Statistical analyses

For sway amplitude and coherence data from the IMU system, t-tests were used to compare group/condition-related differences. For the cortical activation data, we averaged data across channels within the same ROI based on our spatial registration output (See Supplementary Fig. S1b online) to avoid multiple comparisons. We determined levels of activation for 10 ROIs, including the MFG, IFG, PCG, STS, and IPL regions for both left and right hemispheres. Using IBM SPSS (SPSS, Inc.), a repeated-measures ANOVA was conducted using within-subject factors of condition (Observation, Solo, Face, Touch), hemisphere (left, right), and ROI (MFG, IFG, PCG, STS, IPL) and a between-subjects factor of group (TD, ASD) for average HbO2 values. Since we found group differences in movement amplitude and BOT-2 Body Coordination scores, the two variables were added as covariates to control for cortical activation associated with differences in movement characteristics. Greenhouse–Geisser corrections were applied when our data violated the sphericity assumption based on Mauchly’s test of sphericity. Differences in social communication skills are associated with the ASD diagnosis and ideally should not be controlled by treating them as covariates52, therefore, we used Pearson’s correlations to investigate the relationships between cortical activation, movement characteristics, and social communication performance assessed by three measures—VABS, SRS, and ICS.

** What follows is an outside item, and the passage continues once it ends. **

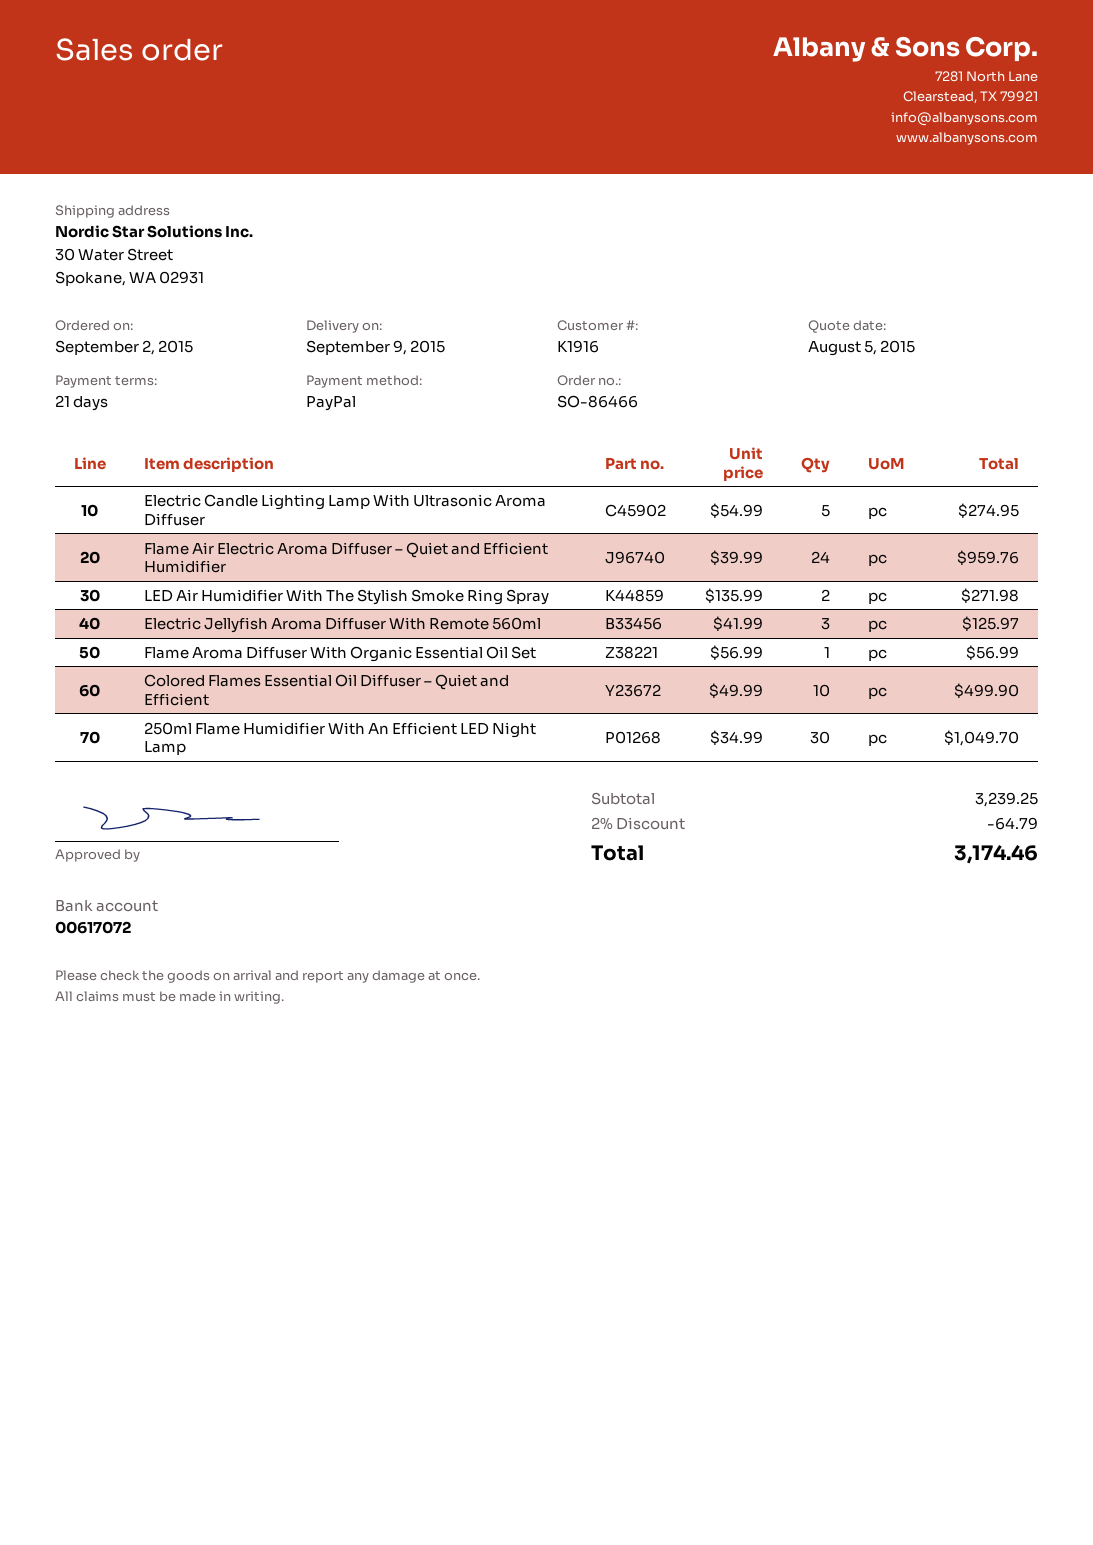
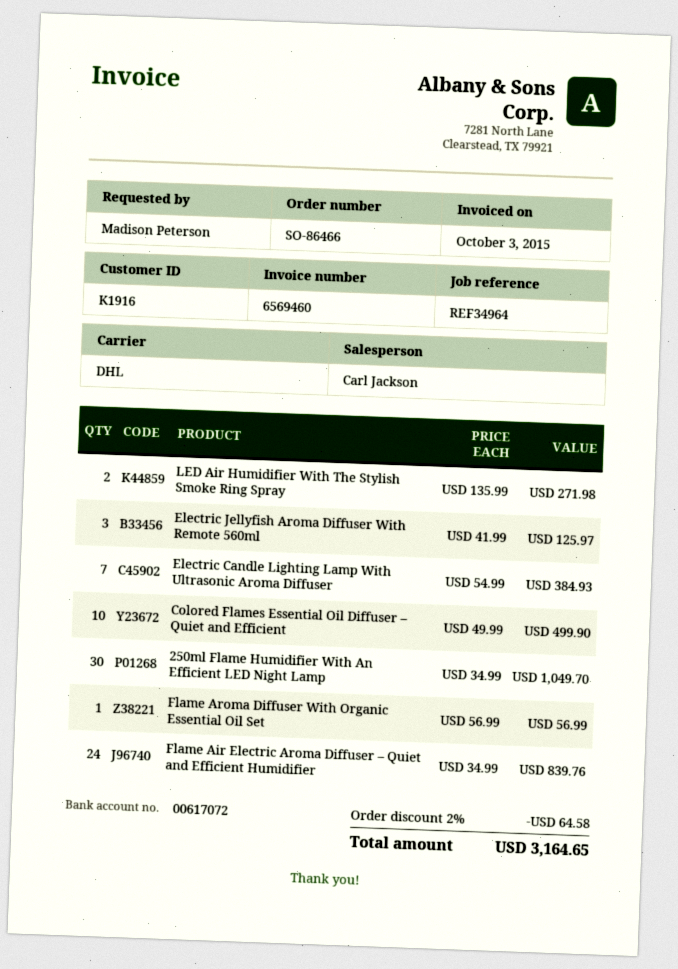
Electric Candle Lighting Lamp With Ultrasonic Aroma Diffuser: 5 x 54.99 = 274.95 -> 7 x 54.99 = 384.93
Flame Air Electric Aroma Diffuser – Quiet and Efficient Humidifier: 24 x 39.99 = 959.76 -> 24 x 34.99 = 839.76
discount: 2% = 64.79 -> 2% = 64.58
total: 3174.46 -> 3164.65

To account for multiple comparisons (post hoc t-tests following ANOVA runs and correlational analyses), we used the False Discovery Rate (FDR) method to adjust the cut-off for statistical significance53. Specifically, the Benjamini–Hochberg method was used wherein unadjusted p-values were rank ordered from low to high. Statistical significance was declared if the unadjusted p-value was less than the p-value threshold. p-value threshold was determined by multiplying 0.05 with the ratio of the unadjusted p-value rank to the total number of comparisons (p-threshold for ith comparison = 0.05 × i/n; where n = total number of comparisons). We also report effect sizes for significant post-hoc comparisons using the Hedge’s g method73.